Prime Minister Yingluck Shinawatra offered Burma's pro-democracy leader Aung San Suu Kyi her support in a coming by-election during a historic meeting with the Nobel peace laureate in Burma, government spokeswoman Thitima Chaisang said Wednesday.
The two women talked for half an hour at theThai embassy in Rangoon on Tuesday, in a "good atmosphere", the spokeswoman said.
"Aung San Suu Kyi told Prime Minister Yingluck that she hopes to win in the by-election and Ms Yingluck offered her support and her hope that Aung San Suu Kyi will win," Ms Thitima said.
Ms Yingluck expressed support for her neighbour's "path of national reconciliation", adding that its progress was good for the Association of Southeast Asian Nations (Asean).
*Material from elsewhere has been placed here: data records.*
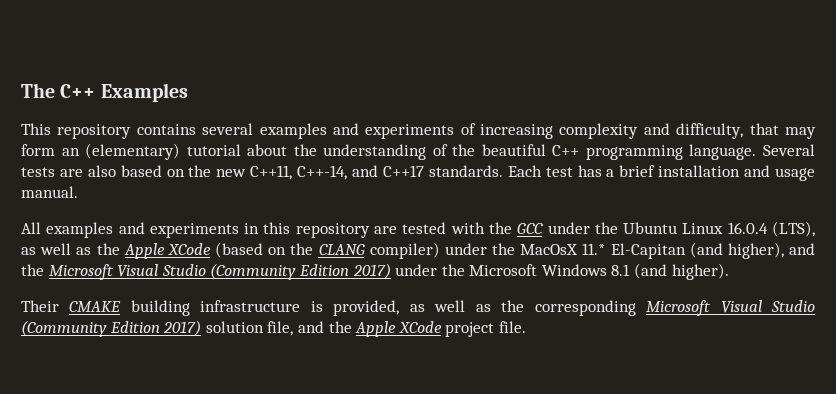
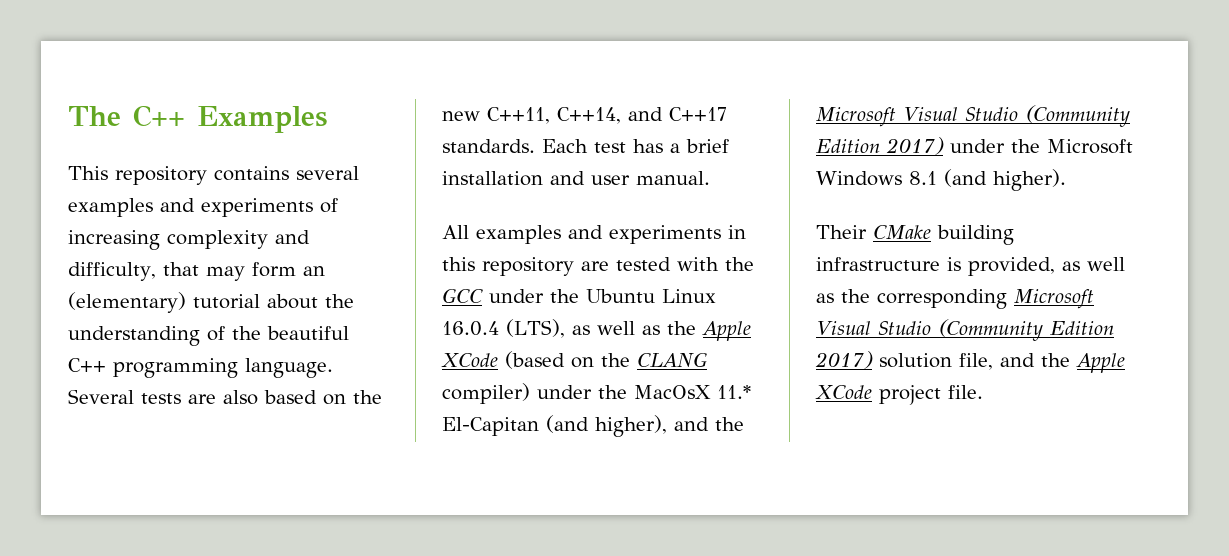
[297,165,348,180] C++-14, -> [557,107,621,124] C++14,
[775,168,816,181] usage -> [591,175,630,185] user
[69,301,122,312] CMAKE -> [873,225,931,239] CMake

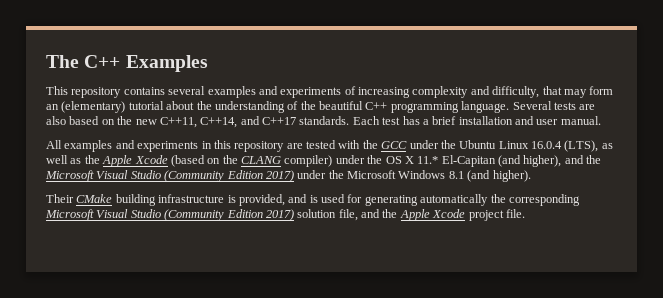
[441,353,498,367] XCode -> [134,155,168,164] Xcode
[634,385,711,399] MacOsX -> [385,156,414,164] OS X
[1062,257,1125,271] [816,293,834,303] as well as -> [288,194,489,206] and is used for generating automatically
[815,385,872,399] XCode -> [432,209,466,218] Xcode

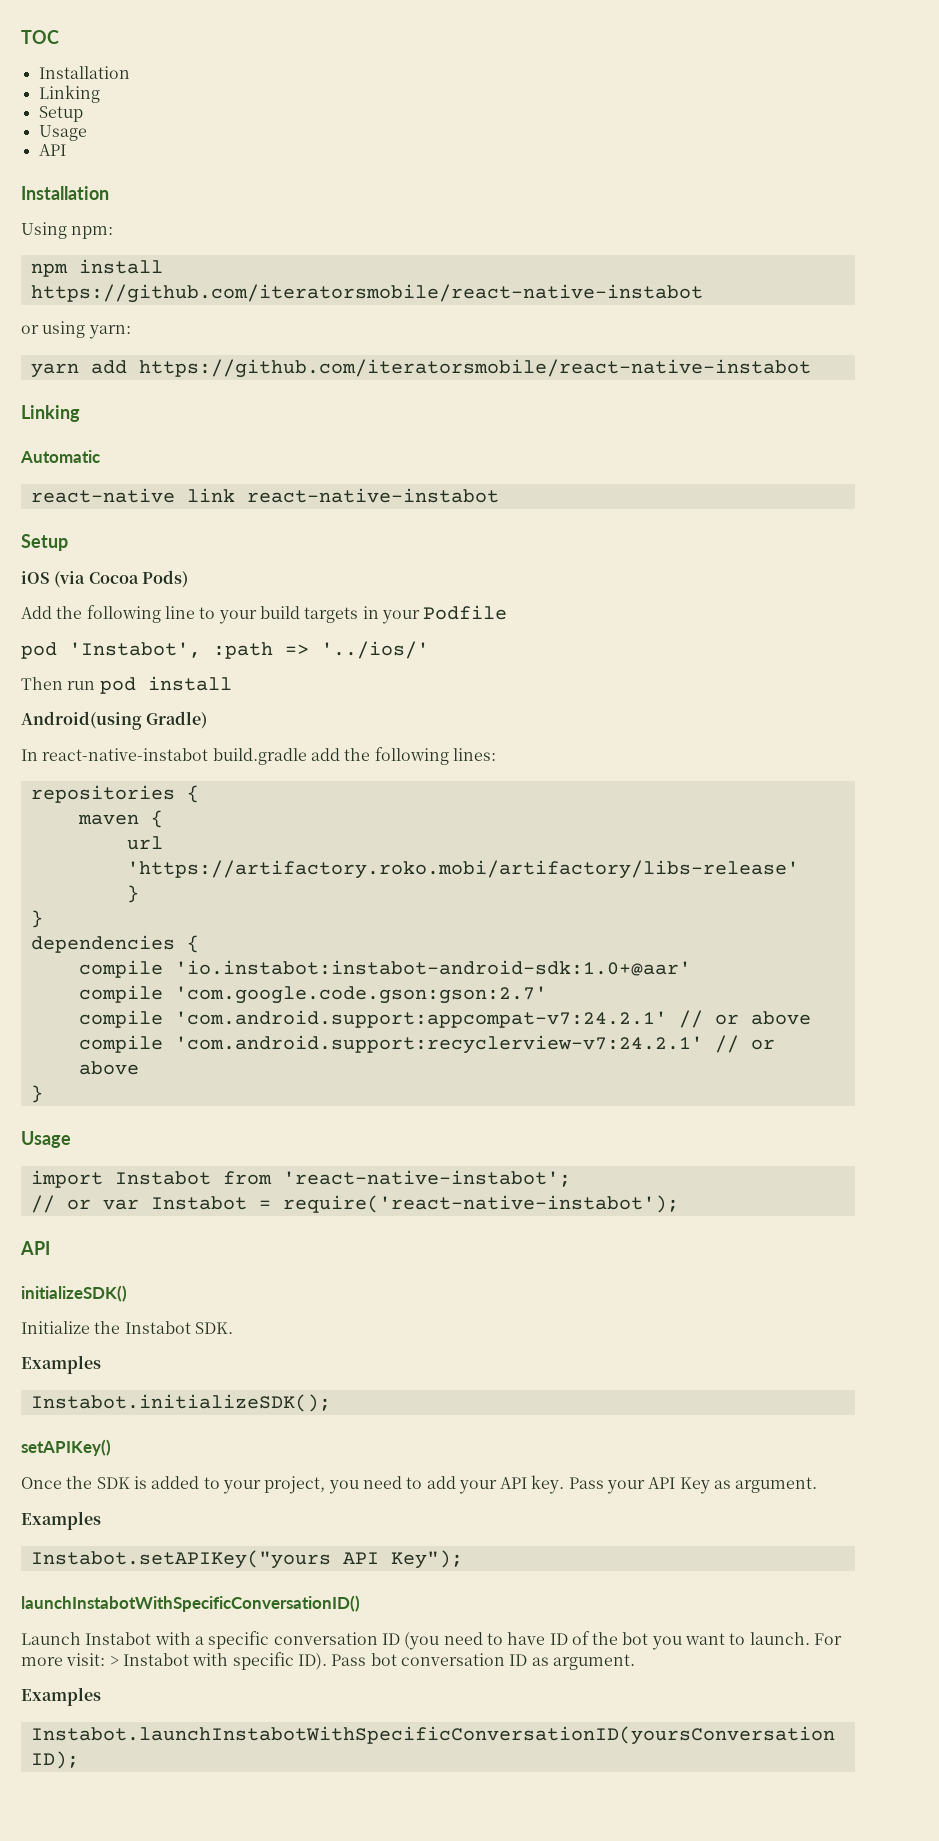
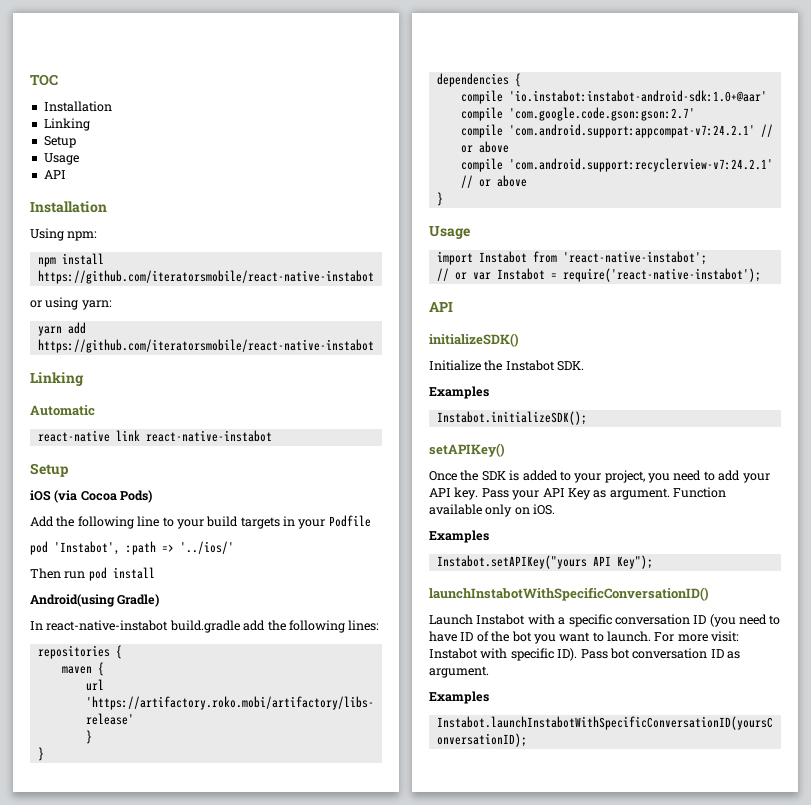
(818, 1485) none -> [673,487,726,498] [429,504,556,517] Function available only on iOS.
[109,1656,119,1666] > -> (740, 636) none

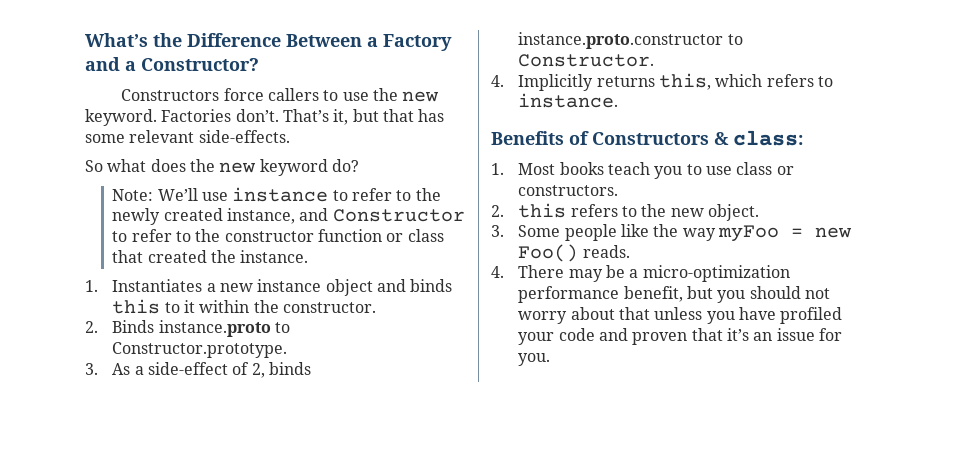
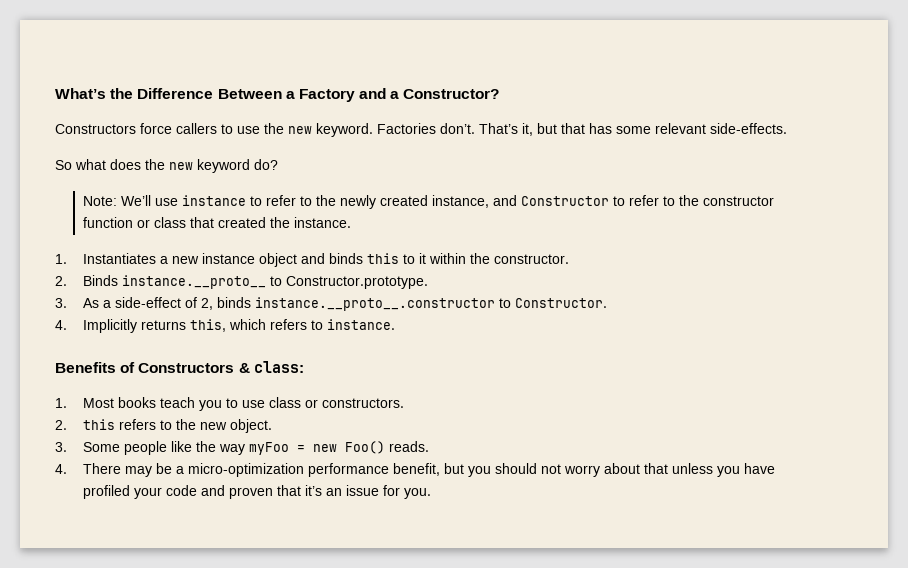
[158,320,271,337] instance.proto -> [121,275,266,289] instance.__proto__
[518,32,724,49] instance.proto.constructor -> [254,297,495,311] instance.__proto__.constructor

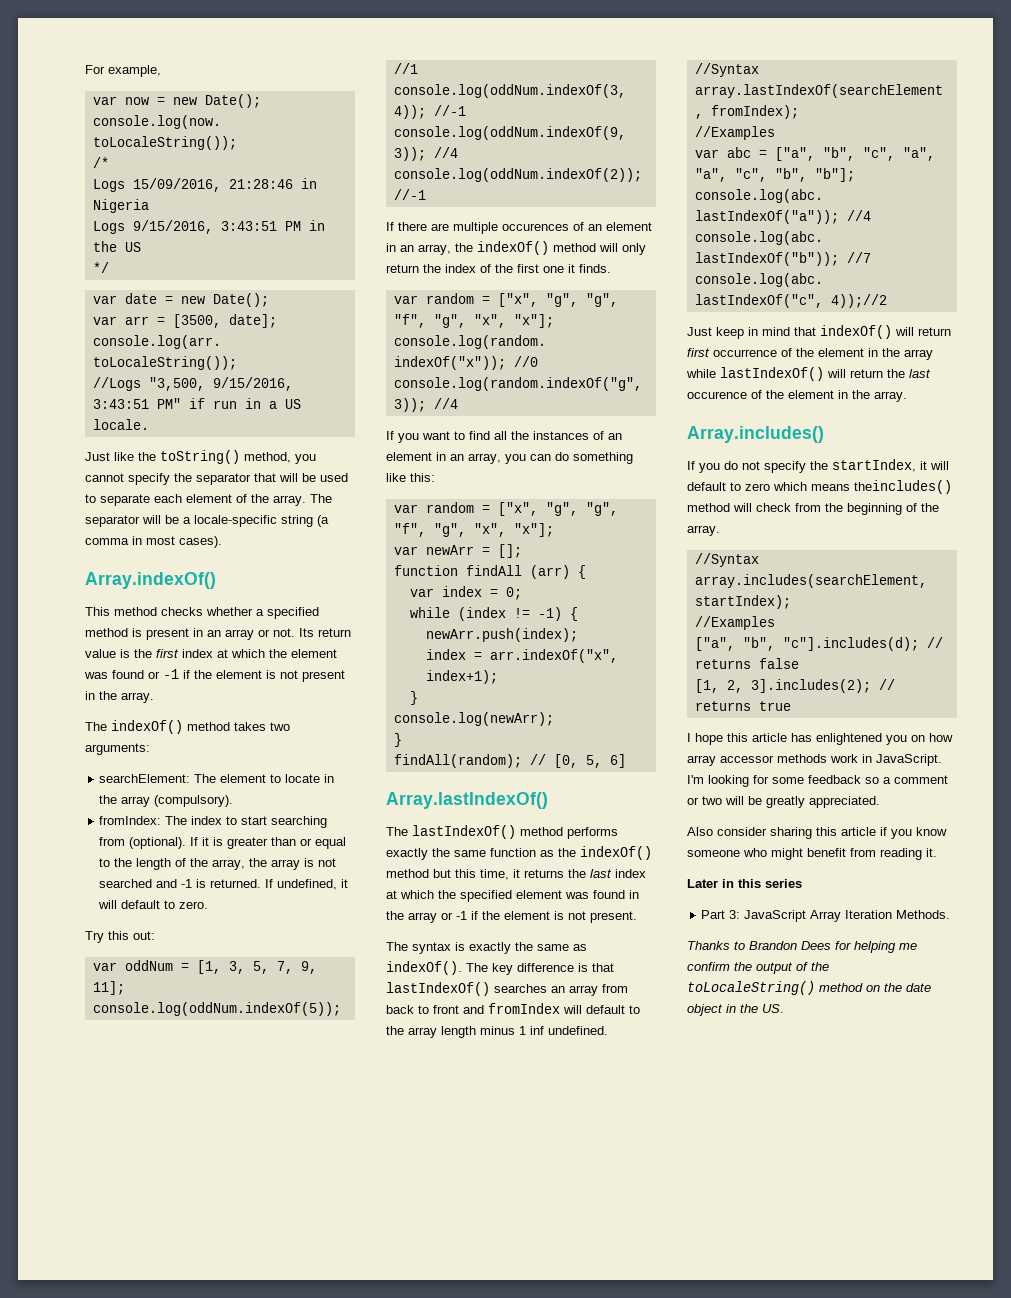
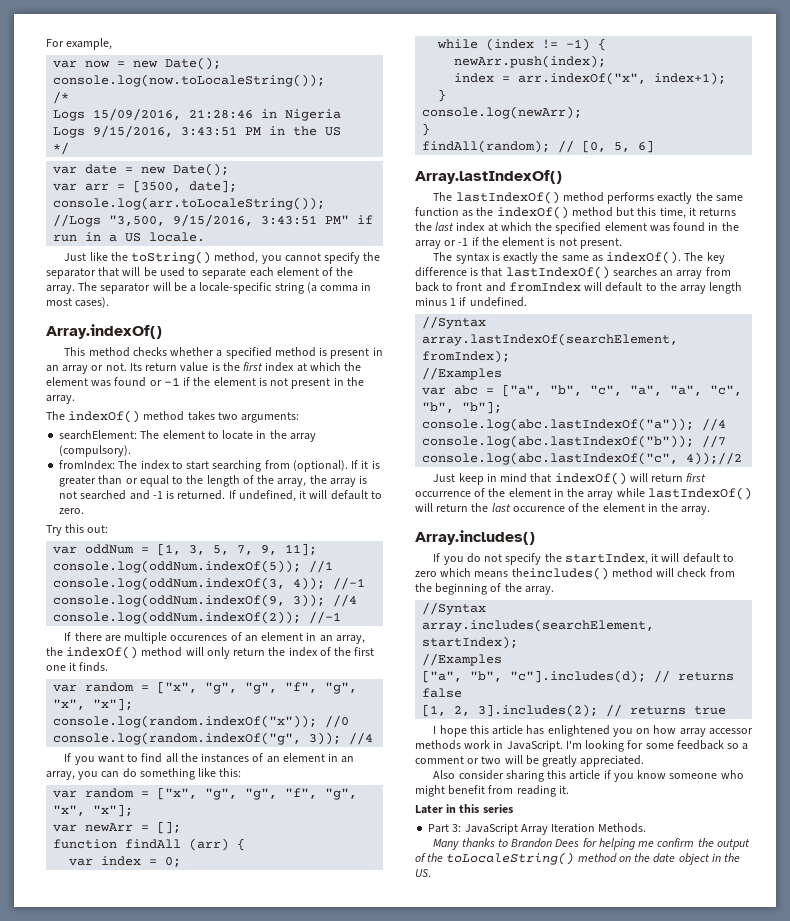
[530,1026,544,1035] inf -> [459,297,467,306] if
[687,941,730,950] Thanks -> [433,838,495,850] Many thanks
"We have seen the good intentions of Burma's government to open up and to embark on democratic development," Ms Yingluck told reporters back in Bangkok today, adding that future developments should be monitored.
The prime minister rejected reports that her elder brother, fugitive former premier Thaksin Shinawatra, helped pave way for the meeting between her and Ms Suu Kyi.
"There are no conflicts of interest [between Thaksin and Burma]," Ms Yingluck said after Senate Committee on Foreign Affairs chairman Kraisak Choonhavan asked whether the two leaders discussed business issues.
Thaksin earlier told the Bangkok Post in an exclusive phone interview from Dubai that he travelled to Burma last Thursday and met Burmese President Thein Sein and former president Than Shwe to smooth the way for his youngest sister's visit this week.